## PROBLEM DESCRIPTION
What lines in the records below include the word "none"? Return each one.

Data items
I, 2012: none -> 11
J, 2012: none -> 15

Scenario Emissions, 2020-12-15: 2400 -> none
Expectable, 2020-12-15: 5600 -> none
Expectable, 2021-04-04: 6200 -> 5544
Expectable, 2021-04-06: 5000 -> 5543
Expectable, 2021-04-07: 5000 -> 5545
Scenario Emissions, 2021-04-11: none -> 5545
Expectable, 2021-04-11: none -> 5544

## WRITTEN ANSWER
I, 2012: none -> 11
J, 2012: none -> 15
Scenario Emissions, 2020-12-15: 2400 -> none
Expectable, 2020-12-15: 5600 -> none
Scenario Emissions, 2021-04-11: none -> 5545
Expectable, 2021-04-11: none -> 5544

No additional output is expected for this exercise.